The face was sunken and unhealthy, with prominent knobs of bone above the eye sockets, and the man’s shoulders had a decided stoop. He was smiling—smiling in ecstasy. It was Chester Ridgeley, some ten or eleven years older than when Mr. and Mrs. Standish, William and Jean, had left the serpent-infested Eden of Popham College in the town of Popham.
But there was no Mrs. Chester Ridgeley.
The woman beside the old scholar had turned away from the camera into the shade of a deformed oak. She appeared to be in her mid-thirt
ies, strong of body, square-shouldered, with the sort of inherent self-sustaining physical confidence with which even otherwise ordinary women are sometimes blessed, and which makes them anything but ordinary. Ridgeley held her hand trapped between his two old hands.
It was her because it had to be her. It was her because it could be no one else.
Standish went down the row of photographs and peered at each couple. The men, he guessed, were all academics—Esswood Fellows. The woman was always the same woman, always with the same air of physical confidence in the set of her shoulders, the carriage of her arms, the balance of her hips. In the fifty or sixty years represented by the photographs, she had not aged ten. When she had opened the door of Esswood House to him, she had appeared a strikingly youthful forty.

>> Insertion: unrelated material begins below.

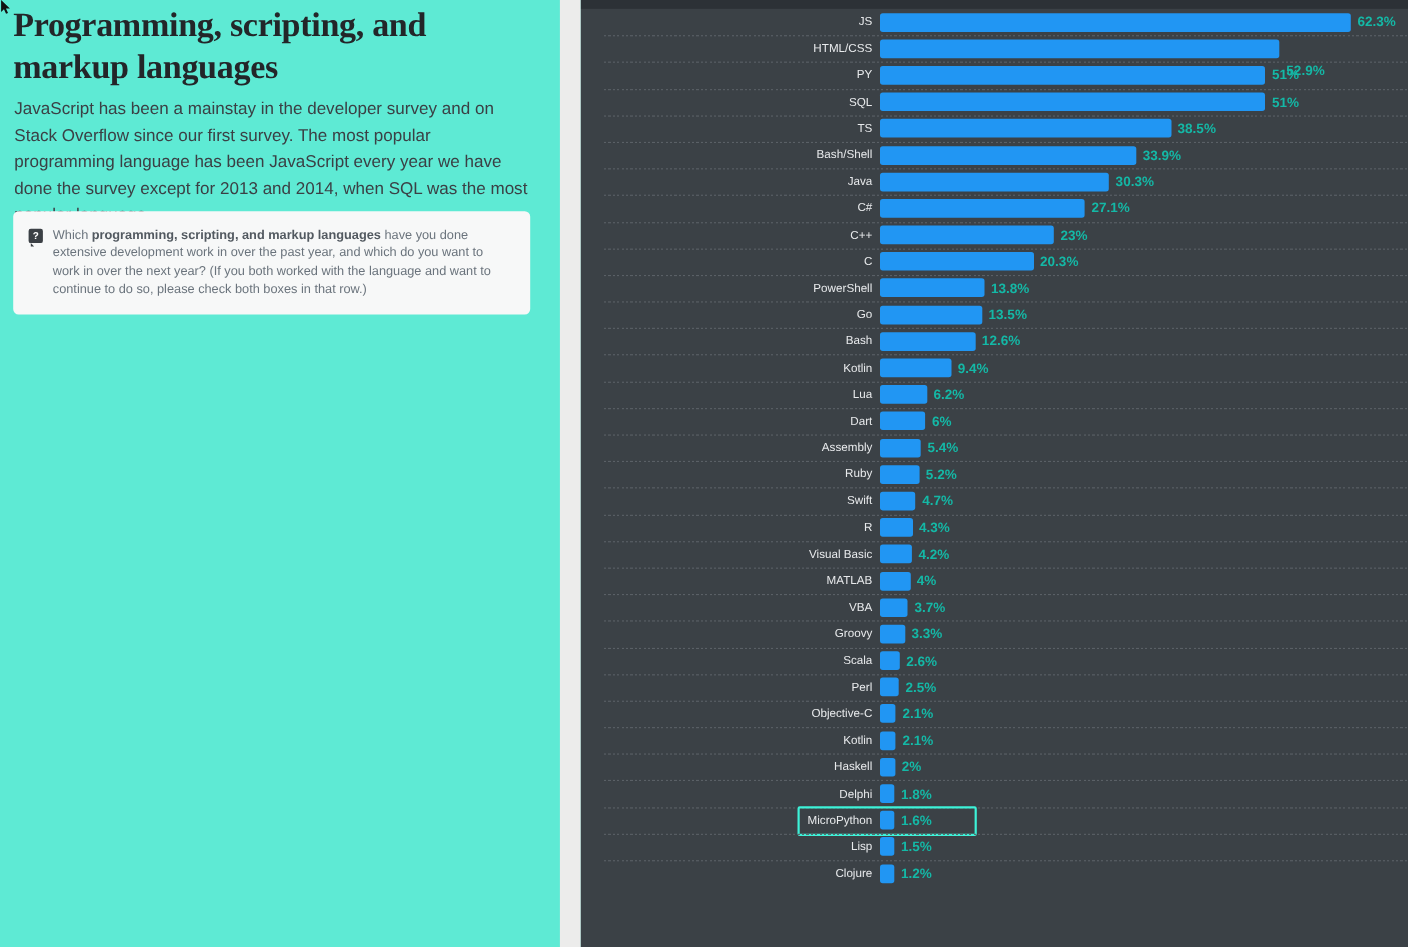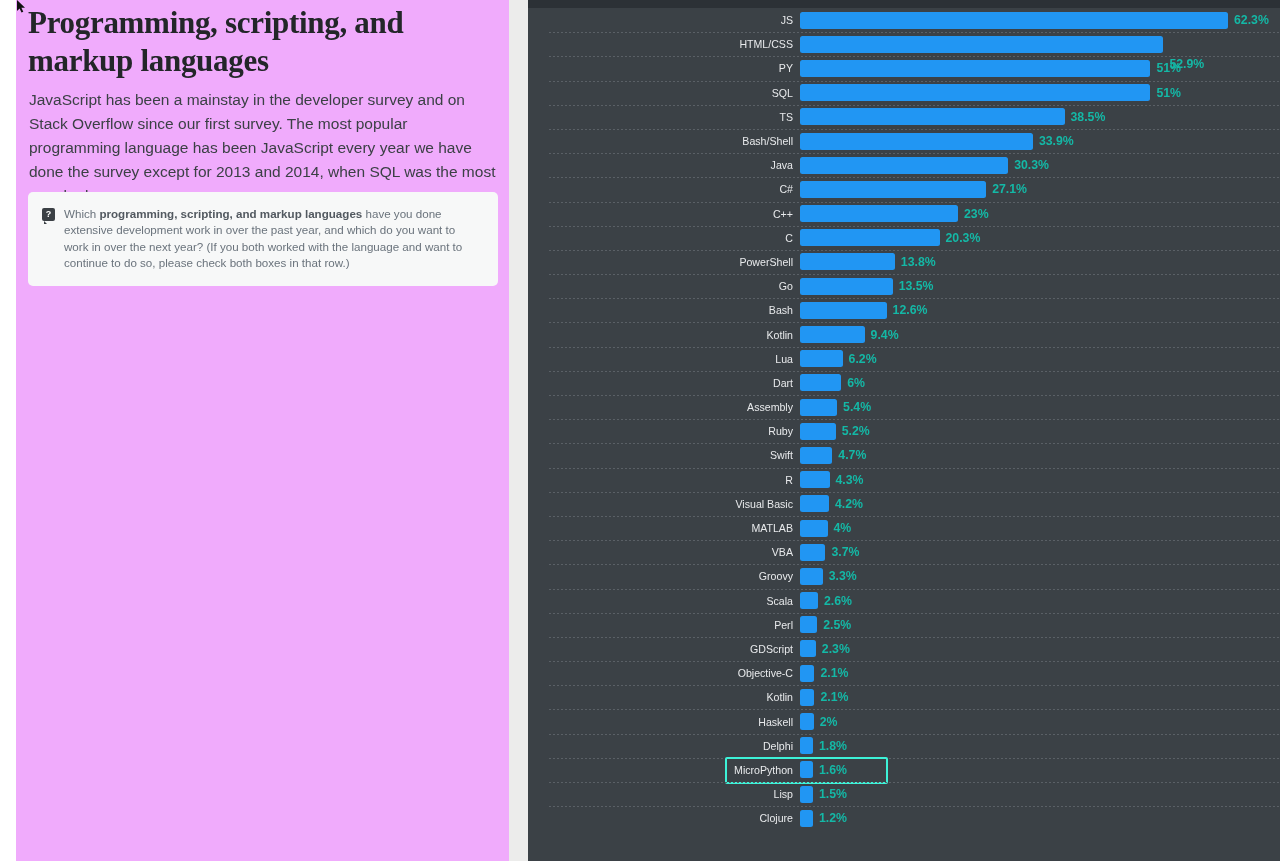"Programming, scripting, and markup" #left-pane { background: #f0abfc -> #5eead4; left: 16px -> 0 }
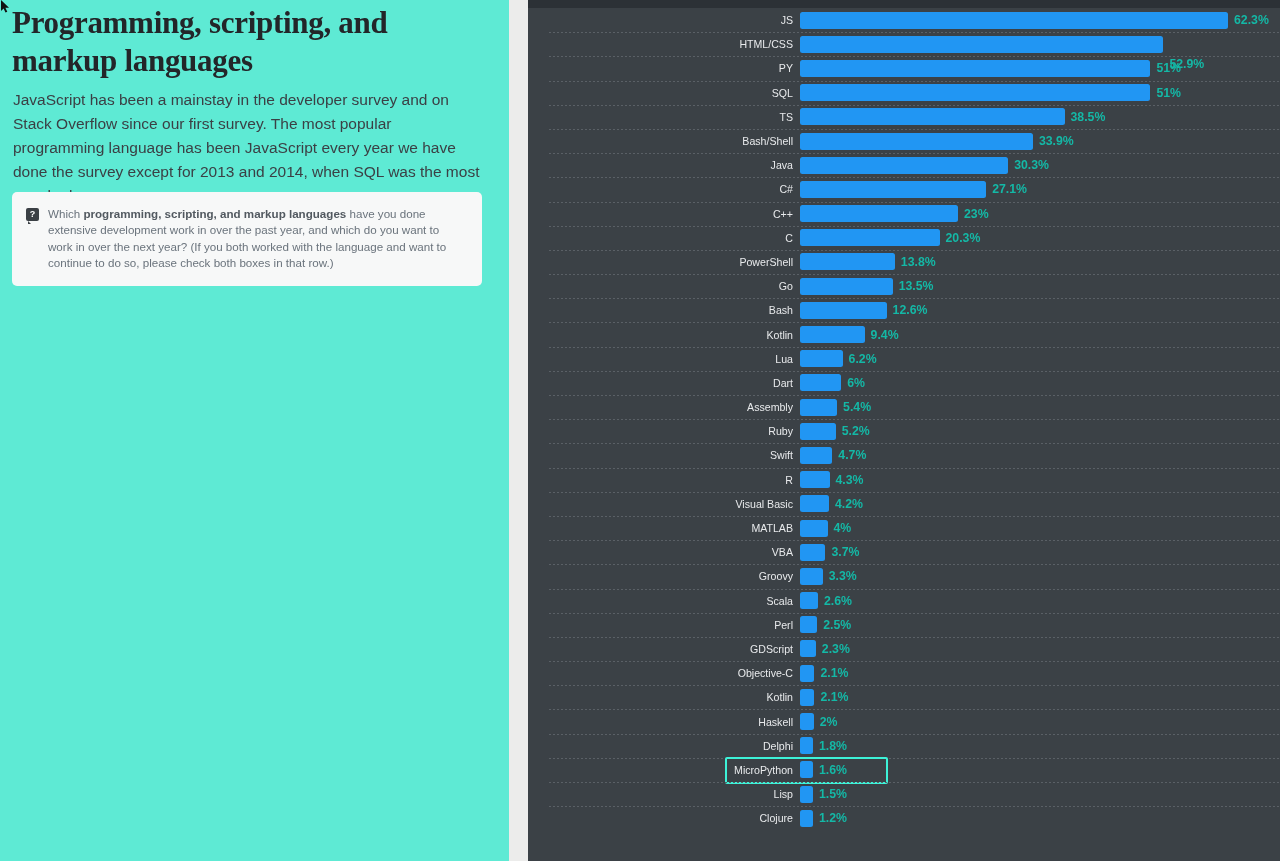"GDScript" div.chart-row { html: <div> <div></div> <div> <div>GDScript</div> <div></div> <div>2.3%</div> </div> </div> -> none }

Standish stepped away from the photographs, aware for a moment that he was half-naked, dirty, out of breath, bleeding from many small cuts and abrasions, that he stank.…
He turned from the photographs and stared down at the drain in the center of the floor. He wondered if Ridgeley had ever returned to Popham. Had they received a telegram announcing his retirement? A letter declaring his intention to devote the remainder of his life to research on the life of that absolutely inessential literary figure, Theodore Corn?
I feel certain that you will understand my excitement at having made many discoveries here, also my unwillingness to sacrifice my remaining years to classroom lecturing when so much (and so much, also, in the personal sense) remains to be done.…
Standish left Isobel’s ultimate room. Little bodies scurried here and there in the room stacked with old newspapers. He leaned in, and all motion ceased. Standish looked down at the copy of the Yorkshire Post and its blaring headline, then lowered himself onto his sore knees and flipped the newspaper over and stared at the photographs he knew would be there.